What you should do
Omitting all images, give the entries that follow again exactly as they read.
::: Records for processing
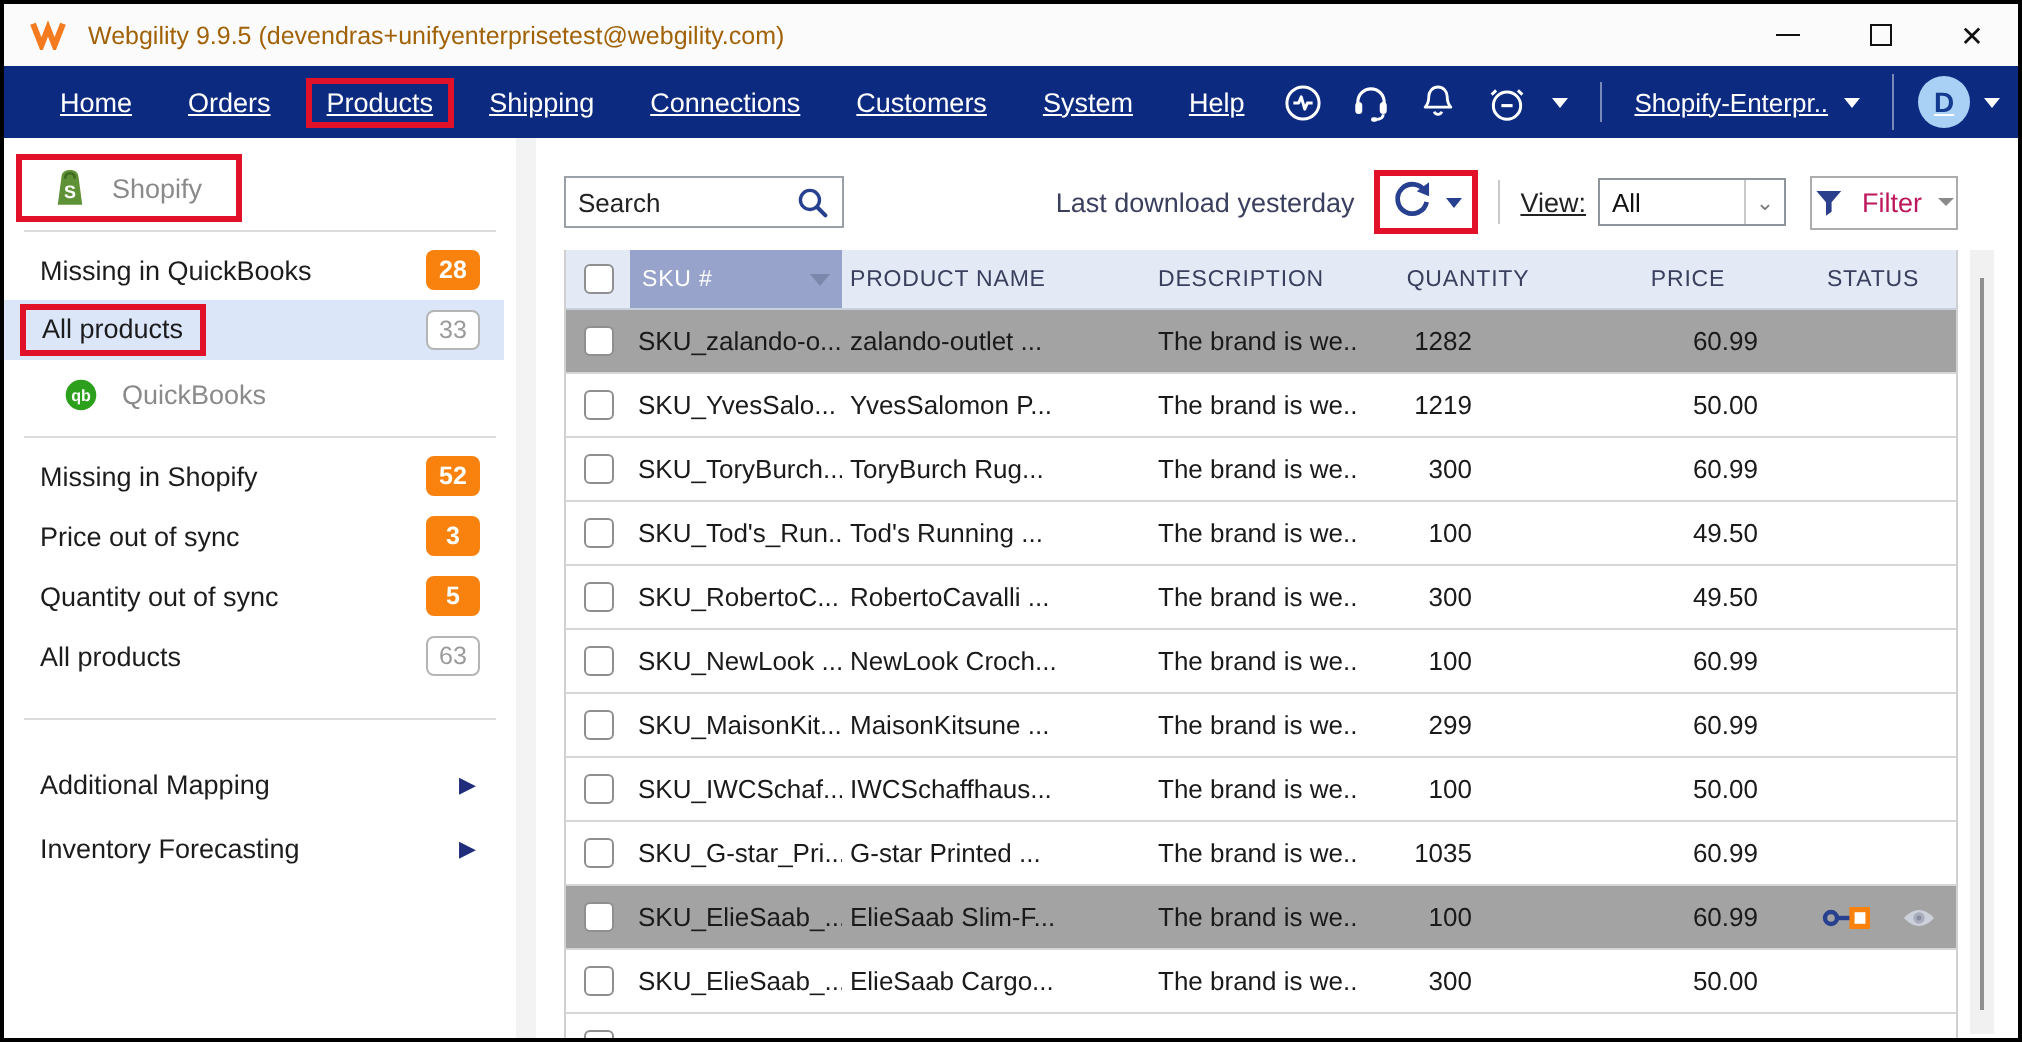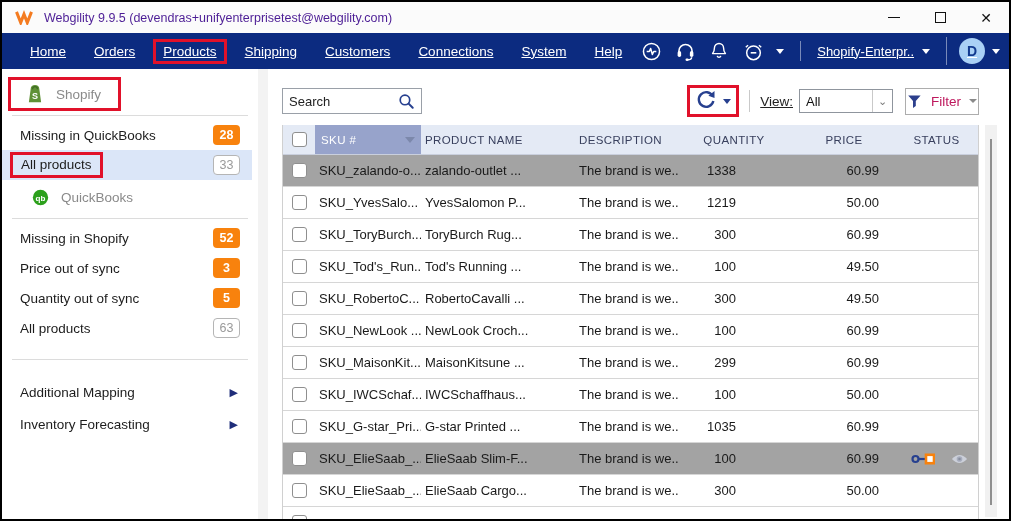--- a/index.html
+++ b/index.html
@@ -12,7 +12,7 @@
   
   .titlebar { height:31px; background:#fbfbfb; display:flex; align-items:center; padding-left:12px; flex:0 0 31px; }
   .logo-w { width:22px; height:16px; margin-right:8px; display:flex; align-items:center; }
-  .title-text { font-size:12.5px; color:#4c1d95; }
+  .title-text { font-size:12.5px; color:#a16207; }
   .win-controls { margin-left:auto; display:flex; align-items:center; height:100%; }
   .win-btn { width:46px; height:100%; display:flex; align-items:center; justify-content:center; cursor:default; }
   .glyph-min { width:12px; border-top:1.6px solid #111; display:block; }

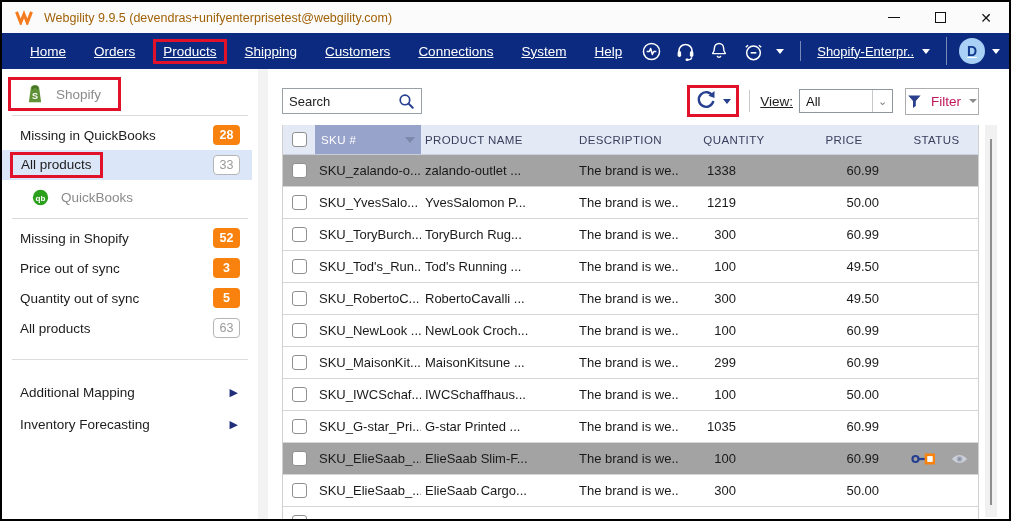--- a/index.html
+++ b/index.html
@@ -122,8 +122,8 @@
         <div class="nav-item">Orders</div>
         <div class="nav-item annotated">Products</div>
         <div class="nav-item">Shipping</div>
+        <div class="nav-item">Connections</div>
         <div class="nav-item">Customers</div>
-        <div class="nav-item">Connections</div>
         <div class="nav-item">System</div>
         <div class="nav-item">Help</div>
       </div>

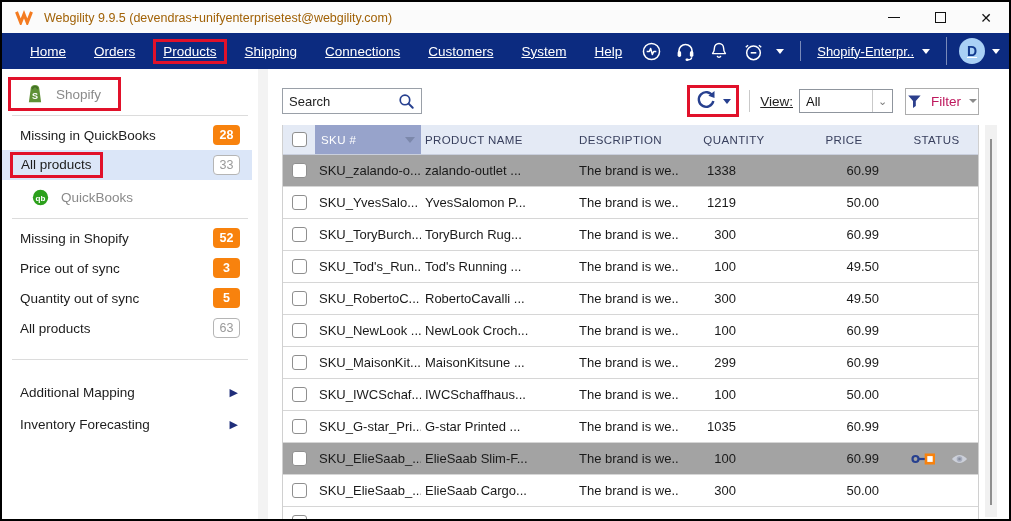--- a/index.html
+++ b/index.html
@@ -247,6 +247,7 @@
           </span>
         </div>
         <div class="toolbar-right">
+          <span class="last-download">Last download yesterday</span>
           <span class="refresh-wrap">
             <span style="display:flex;">
               <svg viewBox="0 0 24 24" width="22" height="22">

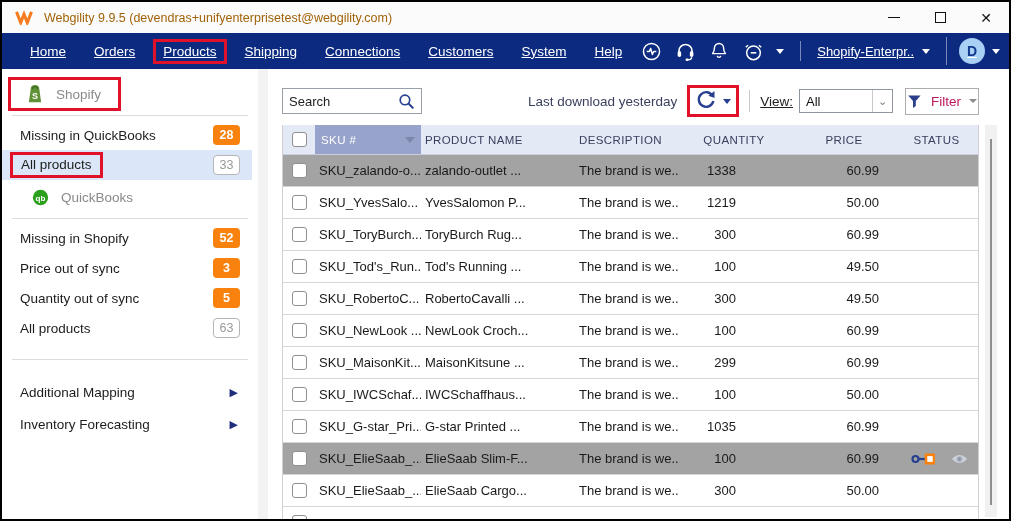--- a/index.html
+++ b/index.html
@@ -294,7 +294,7 @@
             <div class="cell col-sku">SKU_zalando-o...</div>
             <div class="cell col-name">zalando-outlet ...</div>
             <div class="cell col-desc">The brand is we...</div>
-            <div class="cell col-qty">1338</div>
+            <div class="cell col-qty">1282</div>
             <div class="cell col-price">60.99</div>
             <div class="cell col-status"></div>
           </div>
::::::
Reply to the task
--- a/index.html
+++ b/index.html
@@ -12,7 +12,7 @@
   
   .titlebar { height:31px; background:#fbfbfb; display:flex; align-items:center; padding-left:12px; flex:0 0 31px; }
   .logo-w { width:22px; height:16px; margin-right:8px; display:flex; align-items:center; }
-  .title-text { font-size:12.5px; color:#4c1d95; }
+  .title-text { font-size:12.5px; color:#a16207; }
   .win-controls { margin-left:auto; display:flex; align-items:center; height:100%; }
   .win-btn { width:46px; height:100%; display:flex; align-items:center; justify-content:center; cursor:default; }
   .glyph-min { width:12px; border-top:1.6px solid #111; display:block; }

--- a/index.html
+++ b/index.html
@@ -122,8 +122,8 @@
         <div class="nav-item">Orders</div>
         <div class="nav-item annotated">Products</div>
         <div class="nav-item">Shipping</div>
+        <div class="nav-item">Connections</div>
         <div class="nav-item">Customers</div>
-        <div class="nav-item">Connections</div>
         <div class="nav-item">System</div>
         <div class="nav-item">Help</div>
       </div>

--- a/index.html
+++ b/index.html
@@ -247,6 +247,7 @@
           </span>
         </div>
         <div class="toolbar-right">
+          <span class="last-download">Last download yesterday</span>
           <span class="refresh-wrap">
             <span style="display:flex;">
               <svg viewBox="0 0 24 24" width="22" height="22">

--- a/index.html
+++ b/index.html
@@ -294,7 +294,7 @@
             <div class="cell col-sku">SKU_zalando-o...</div>
             <div class="cell col-name">zalando-outlet ...</div>
             <div class="cell col-desc">The brand is we...</div>
-            <div class="cell col-qty">1338</div>
+            <div class="cell col-qty">1282</div>
             <div class="cell col-price">60.99</div>
             <div class="cell col-status"></div>
           </div>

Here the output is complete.